SACRAMENTO (CBS13) — Lawmakers are considering a bill that would fund a new UC Center to study gun violence and prevention.

The statistics are clear—guns kill 30,000 Americans a year, but Garen Wintemute says no one knows for certain why people kill or how those deaths could be preventable.

"Studying firearm violence is no different than studying cancer heart disease or motor vehicle trauma," the UC Davis violence prevention researcher said.

He's one of a few researchers in the country who studies gun violence prevention. Right now, it's out of an unmarked building in Sacramento, but he's being considered to lead a proposed UC firearm violence research center somewhere in California.

Wintemute says the center would study the science of guns—Why do people buy guns? Why do they use guns to kill? Exactly how many guns are in the United States? Does open-carry violence reduce or worsen gun violence?

"Some of those prevention efforts might be legislation. Others might be violence prevention programs run by hospitals. New prevention efforts doesn't have to mean passing new legislation," he said.

Firearm Policy Coalition director Craig DeLuz says the new research will promote gun control.

"It's always been about restricting and taking away our Second Amendment rights," he said. "When it's truly nonbiased, as it is for the data out of the CDC, well then, that data doesn't support their policy conclusion."

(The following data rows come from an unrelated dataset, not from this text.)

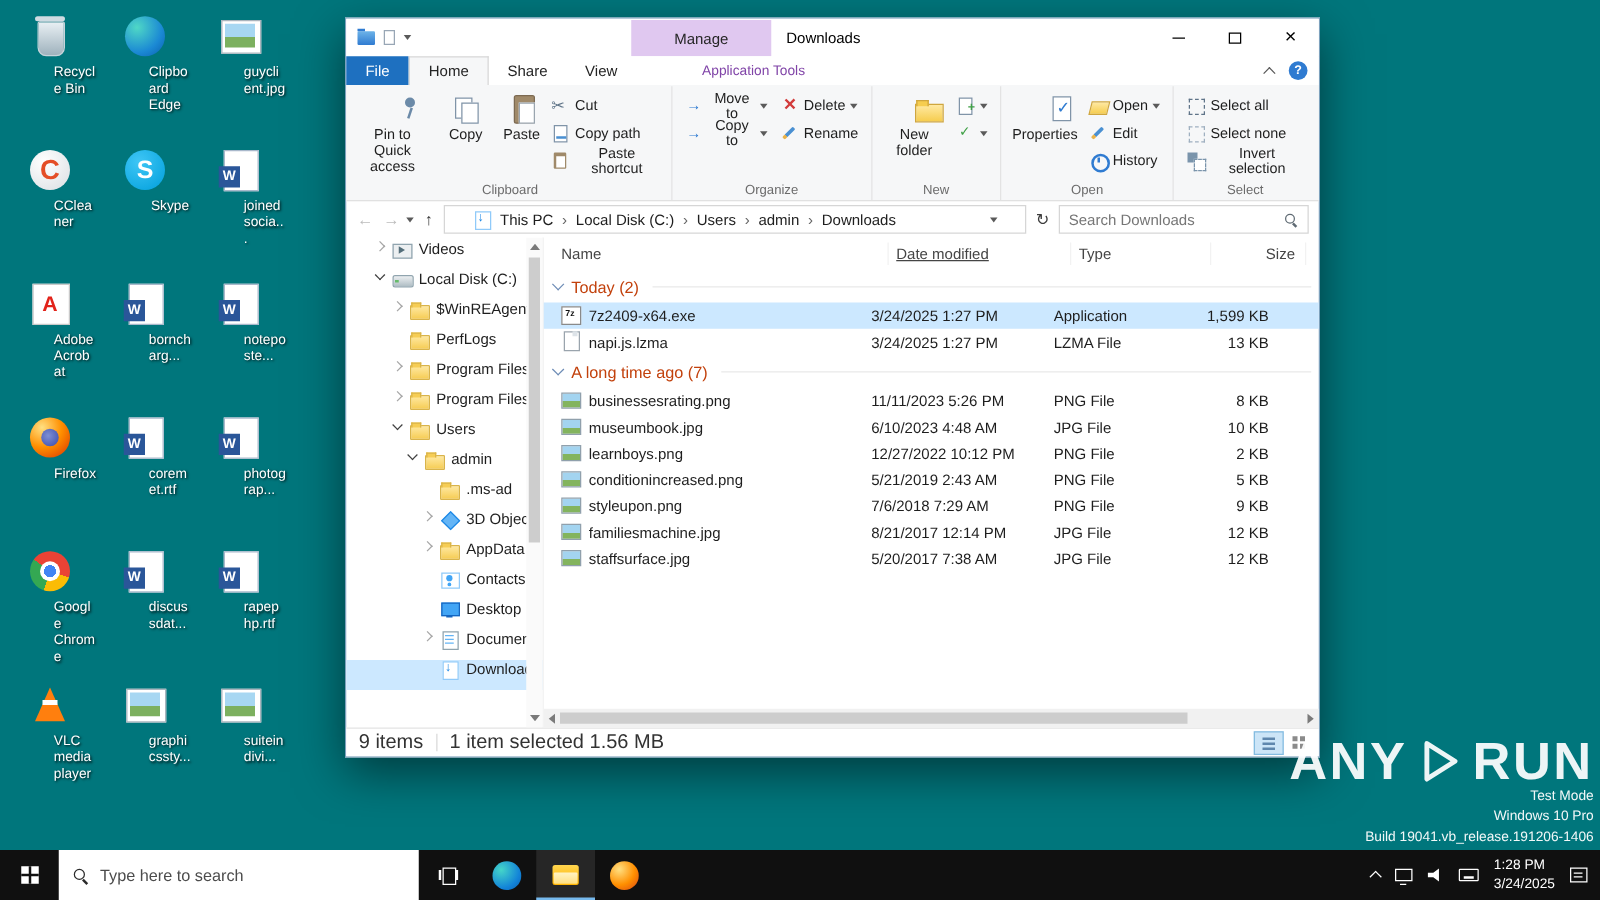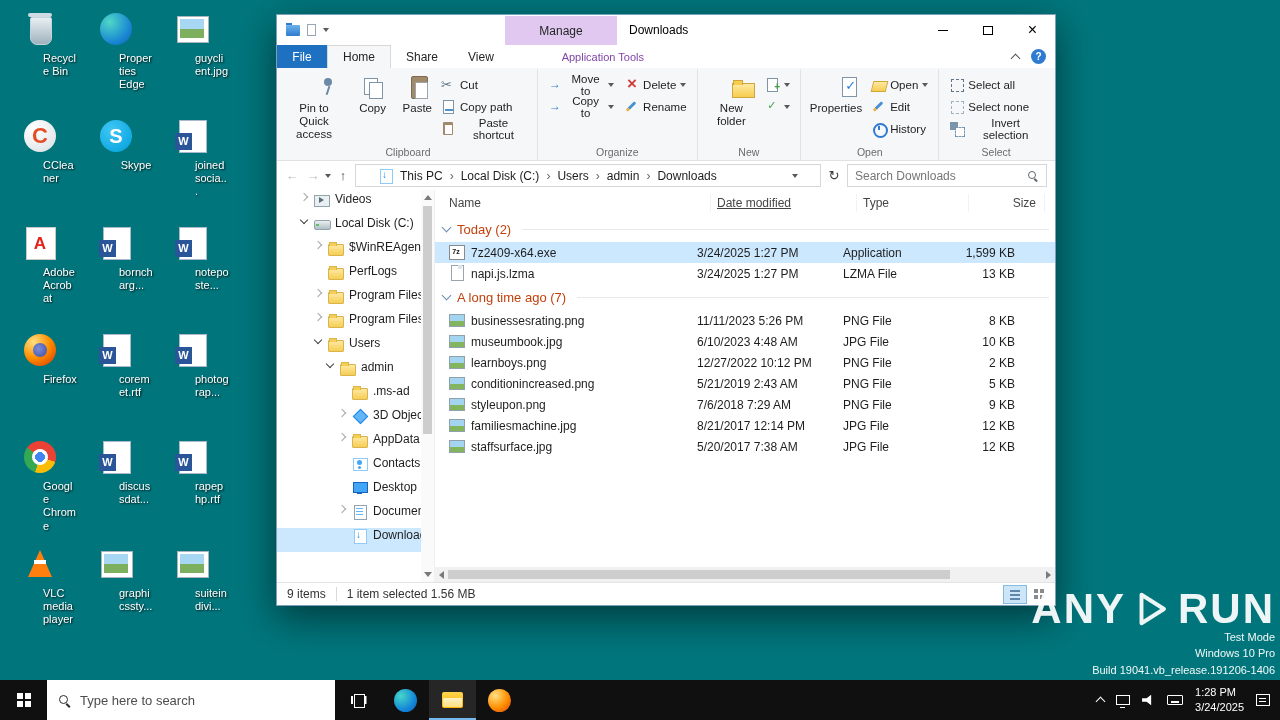--- a/index.html
+++ b/index.html
@@ -164,21 +164,21 @@
 .sevenzip-exe-icon::before { left:0; top:1px; width:14px; height:13px; background:#fff; border:1px solid #8a8a8a; }
 .sevenzip-exe-icon::after { content:"7z"; left:0; top:1px; width:14px; font-size:7px; font-weight:bold; color:#111; text-align:center; line-height:13px; }
 .lzma-file-icon::before { left:2px; top:0; width:11px; height:14px; background:#fff; border:1px solid #9aa4ad; }
 .lzma-file-icon::after { left:9px; top:0; width:4px; height:4px; background:#dde3e8; }
 .image-file-sm-icon::before { left:0; top:2px; width:14px; height:11px; border:1px solid #90a0ac; background:linear-gradient(180deg,#a3d4f0 55%,#83b45e 55%); }
 .hscroll { position:absolute; left:0; right:0; bottom:0; height:15px; background:#f1f1f1; display:flex; align-items:center; padding:0 4px; gap:4px; }
 .h-left { width:0; height:0; border-top:4px solid transparent; border-bottom:4px solid transparent; border-right:5px solid #7a7a7a; }
 .h-right { width:0; height:0; border-top:4px solid transparent; border-bottom:4px solid transparent; border-left:5px solid #7a7a7a; }
 .hthumb { height:9px; width:82%; background:#cdcdcd; }
 
-.statusbar { height:23px; border-top:1px solid #e3e3e3; display:flex; align-items:center; font-size:12px; color:#333; padding:0 4px 0 10px; gap:10px; flex:none; background:#fff; }
+.statusbar { height:23px; border-top:1px solid #e3e3e3; display:flex; align-items:center; font-size:16px; color:#333; padding:0 4px 0 10px; gap:10px; flex:none; background:#fff; }
 .sb-sep { width:1px; height:14px; background:#d9d9d9; }
 .sb-right { margin-left:auto; display:flex; }
 .view-btn { width:24px; height:19px; display:flex; align-items:center; justify-content:center; border:1px solid transparent; }
 .view-btn.active { background:#cce5f7; border-color:#84bce0; }
 .details-view-icon { width:12px; height:12px; position:relative; }
 .details-view-icon::before { content:""; position:absolute; left:1px; top:2px; width:10px; height:2px; background:#5f87ad; box-shadow:0 4px 0 #5f87ad, 0 8px 0 #5f87ad; }
 .thumbs-view-icon { width:12px; height:12px; position:relative; }
 .thumbs-view-icon::before { content:""; position:absolute; left:1px; top:1px; width:4px; height:4px; background:#8b8b8b; box-shadow:6px 0 0 #8b8b8b, 0 6px 0 #8b8b8b, 6px 6px 0 #8b8b8b; }
 
 
@@ -248,21 +248,21 @@
         <div class="dlabel">Google Chrome</div>
       </div>
 
       <div class="dicon">
         <div class="ig vlc-icon"></div>
         <div class="dlabel">VLC media player</div>
       </div>
 
       <div class="dicon">
         <div class="ig edge-icon"></div>
-        <div class="dlabel">Properties Edge</div>
+        <div class="dlabel">Clipboard Edge</div>
       </div>
 
       <div class="dicon">
         <div class="ig skype-icon"></div>
         <div class="dlabel">Skype</div>
       </div>
 
       <div class="dicon">
         <div class="ig word-doc-icon"></div>
         <div class="dlabel">borncharg...</div>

The Centers For Disease Control and Prevention was in charge of research, until the money for that research was stripped by a Republican congressman in 1996 after the National Rifle Association accused the government agency of lobbying for gun control. That money was added back in, but with the following wording slipped into another bill: "None of the funds made available for injury prevention and control at the Centers for Disease Control and Prevention may be used to advocate or promote gun control."

Since that ban, gun research by the CDC has slipped significantly.

Wintemute says the challenge now is getting California lawmakers to approve an estimated $2 million a year for five years to research gun violence.

"It doesn't matter if a little girl dies or by leukemia or a stray bullet to the head—both of those deaths should be prevented," he said. "If we need to spend some money to learn how to do that, let's get cracking."